India: Food

I don’t think we realize what a finely balanced relationship we have with food until we’re completely divorced from our typical culinary comforts. Any traveling I’ve done in the past (even the very modest amount of international travel I’ve done) has never caused a significant departure from the habits and cuisine that I am used to. While in Korea, I was able to sample heavily from the local food while still returning daily to my “safe space” foods on-post. Even when having to be careful to avoid certain foods or to eschew unbottled water, it was still less a functional change to my habits than a brief food adventure–quick to visit, quick to return.

Spending more than just a couple of days completely apart from my normal dining habits has been a really cool experience. You can tell, because aside from perpetual exhaustion, it’s the number one thing I’ve been plastering on my social media! It has been eye-opening though. I don’t normally put so much consideration into my meals, and that’s not an option here. That said, most of the consideration is because I’m enjoying something of a food adventure.

I don’t think I would have been as eager to dive into all of the various facets of the food and beverage experience that Nagpur has to offer were I able to comfortably return to “home base” in the form of a recognizable burger-and-fries sort of meal. Instead, I am confronted with the choice to either experiment with foods entirely foreign to me or to play it safe with local approximations of food that I’m used to. Often, the latter seems a dicier proposition than the former.

Breakfast for me at home typically consists of some sort of sausage and egg meal–breakfast quiche, fried eggs and sausage, egg-white omelete with sausage and cheese, etc. Here, I have a broad assortment of traditional (and somewhat less traditional) dishes from which I can choose each morning. The biggest difference in breakfast is the relative blandness of my usual breakfast compared to what I’m having here. Every single dish is spiced uniquely and aggressively, which doesn’t always mean that the food is spicy-hot; it does mean that it is reliably strongly flavored. Few things here are as bland as a fried egg at home.
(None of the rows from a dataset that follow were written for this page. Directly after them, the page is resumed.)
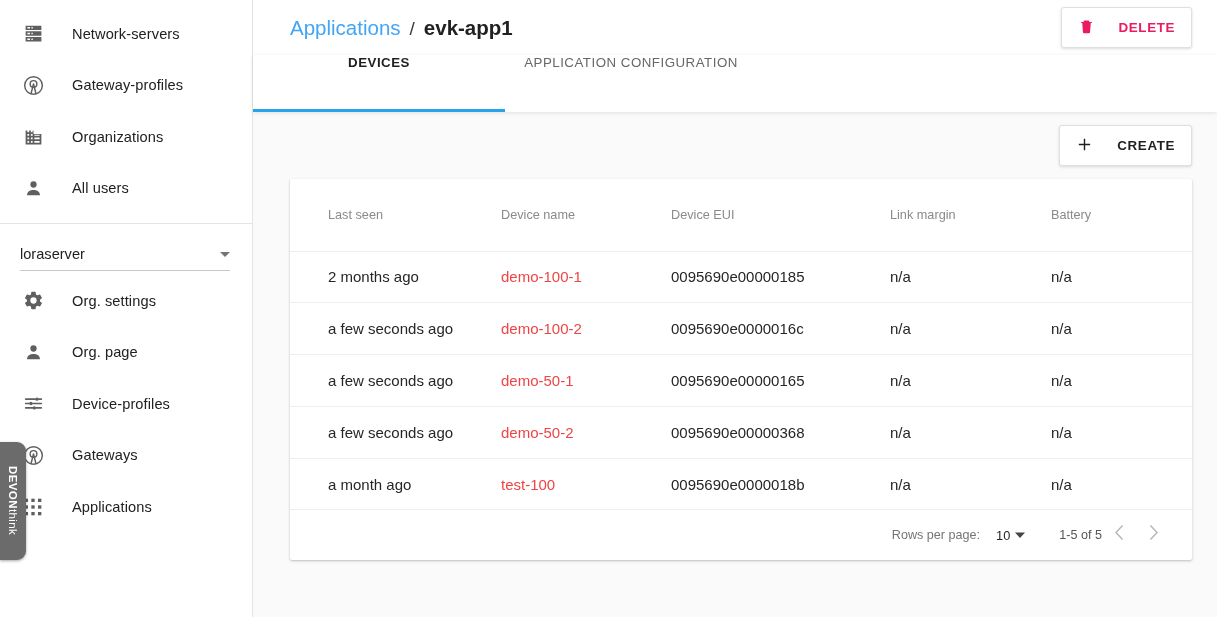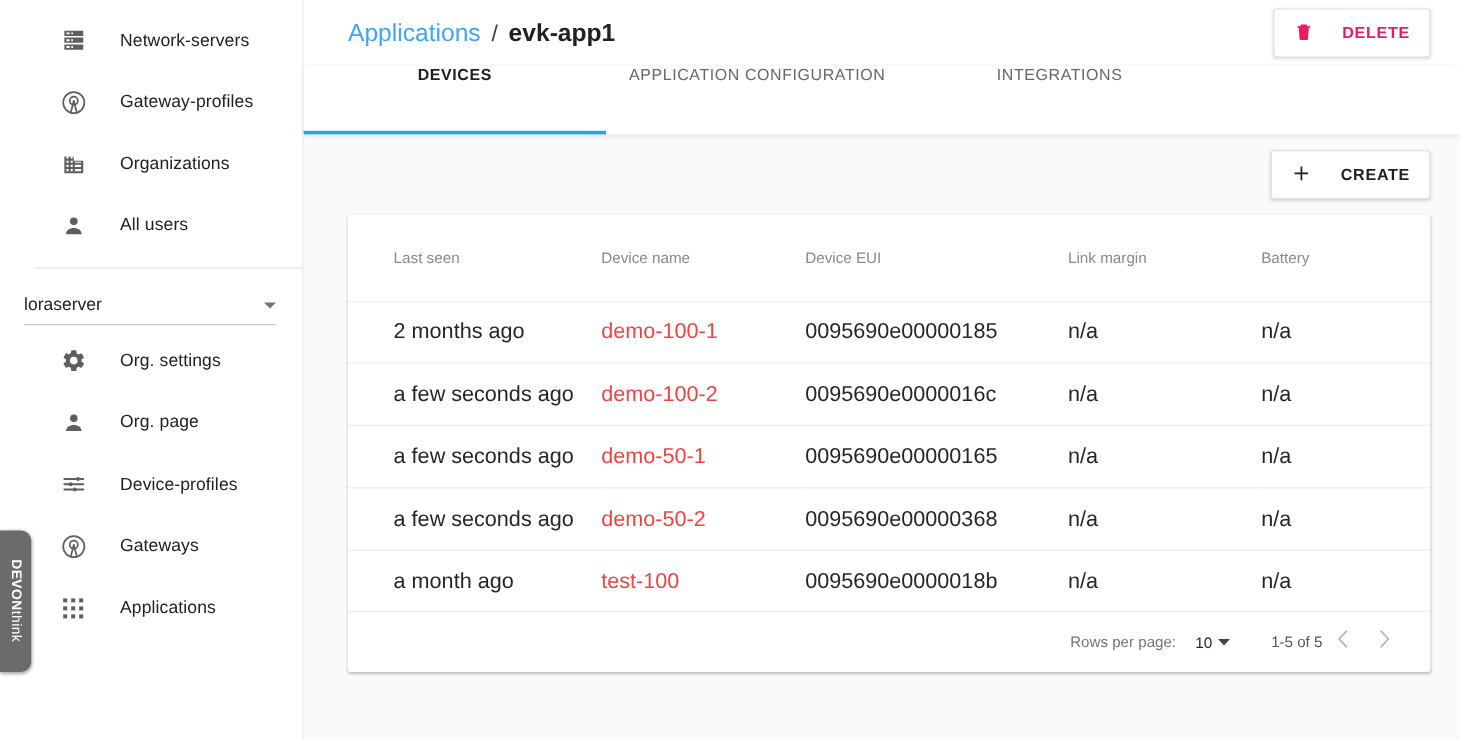"Network-servers" .nav-group { margin-left: 28px -> none }
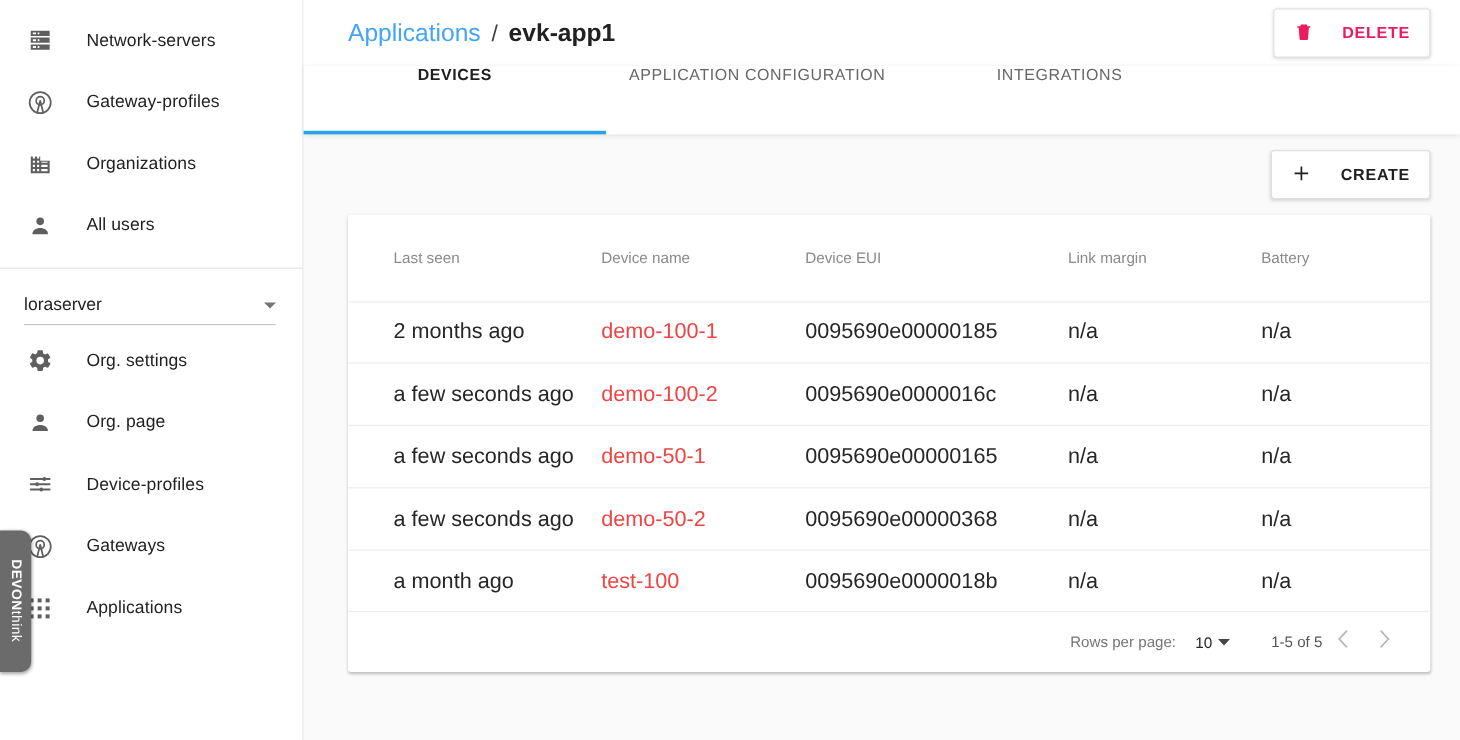"INTEGRATIONS" div.tab { html: <div> <span>INTEGRATIONS</span> </div> -> none }
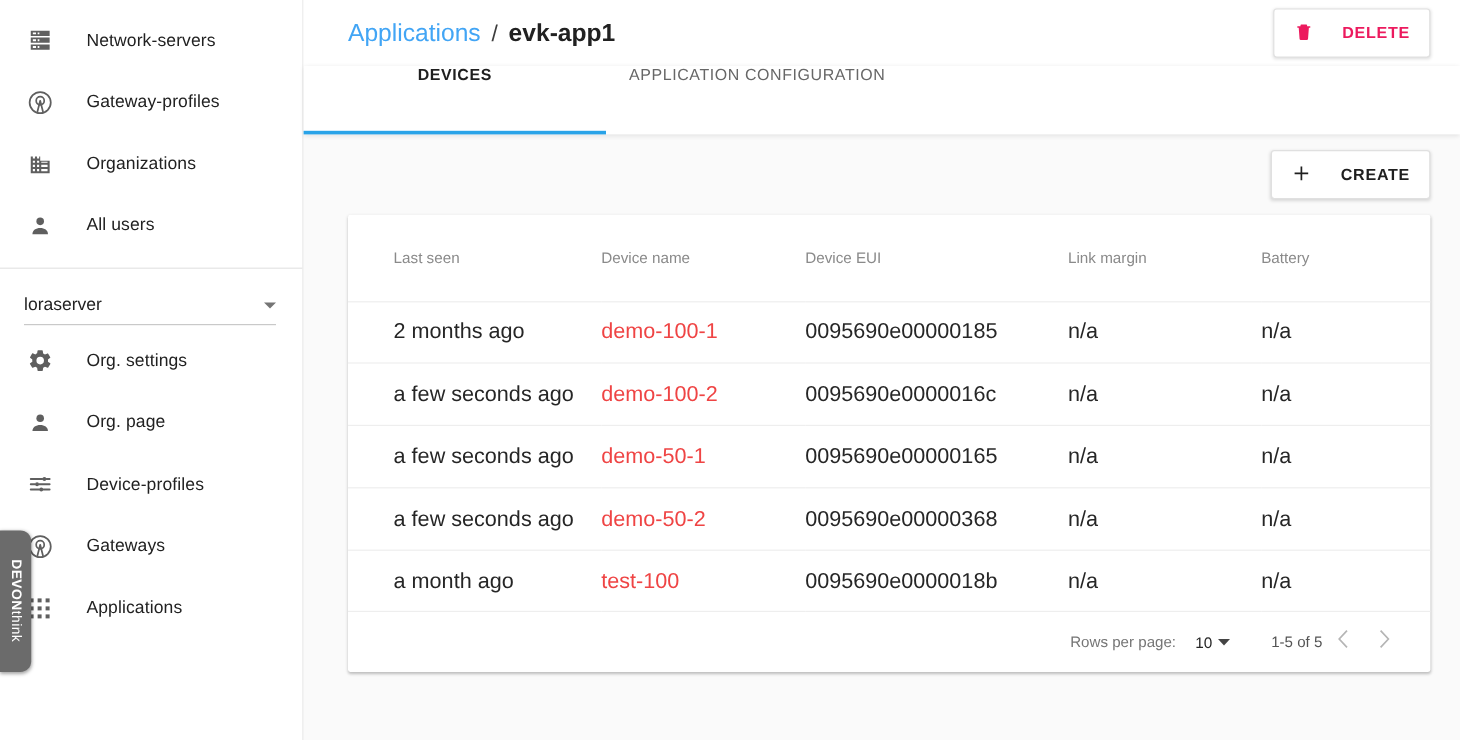"2 months ago" td { font-size: 18px -> 15px }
For other meals, we have been splitting our time between the local interpretations of meals that we might find at home–masala pizza might be my new favorite pizza, which is going to be very disappointing when I get home and there is no such thing–and going out for more traditional local fare. In my typical ignorant way, I pretty much just classified “Indian food” as one monolithic thing. In my head I recognized that there was some difference between northern and southern versions of it, but I assumed there to be about the same amount of division as there is between a dinner in Alabama versus a meal in Connecticut. That is to say, I assumed we were talking about essentially the same things, but with a ton more butter.

Instead, the variances between the native foods of the different states is pronounced. While our hotel serves a mixed selection of foods, I’m told that it is mostly southern Indian in nature. At one lunch, we enjoyed Rajasthani cuisine–a selection of curries and bread-like products that was completely dissimilar to food that I would get at an Indian restaurant at home. It was here that I found the only way I’ve ever enjoyed cauliflower: mashed into a very spicy curry and picked up with a piece of hot chapati. I am warned that one of the regional foods of this area–Saoji–is far too hot to try; I suspect that unless I happen into some, I will probably take that advice. When people that eat spicy food regularly immediately say “bad idea,” I take it about 30% to heart!

As it stands, I can rest assured that most places around here that I eat will be able to give me naan, chapati, paneer, masala, daal, and about a thousand dishes that I can now pick out by sight but probably never name. Secure in that knowledge, I find it pretty easy to find something to eat here. I stay slightly wary of meat of unknown provenance (I mostly eat vegetarian unless I was referred to the place by those from the area), avoid the water, and do a poor job of avoiding dairy and the only gastrointestinal distress I’ve encountered was from the anti-malarial drugs.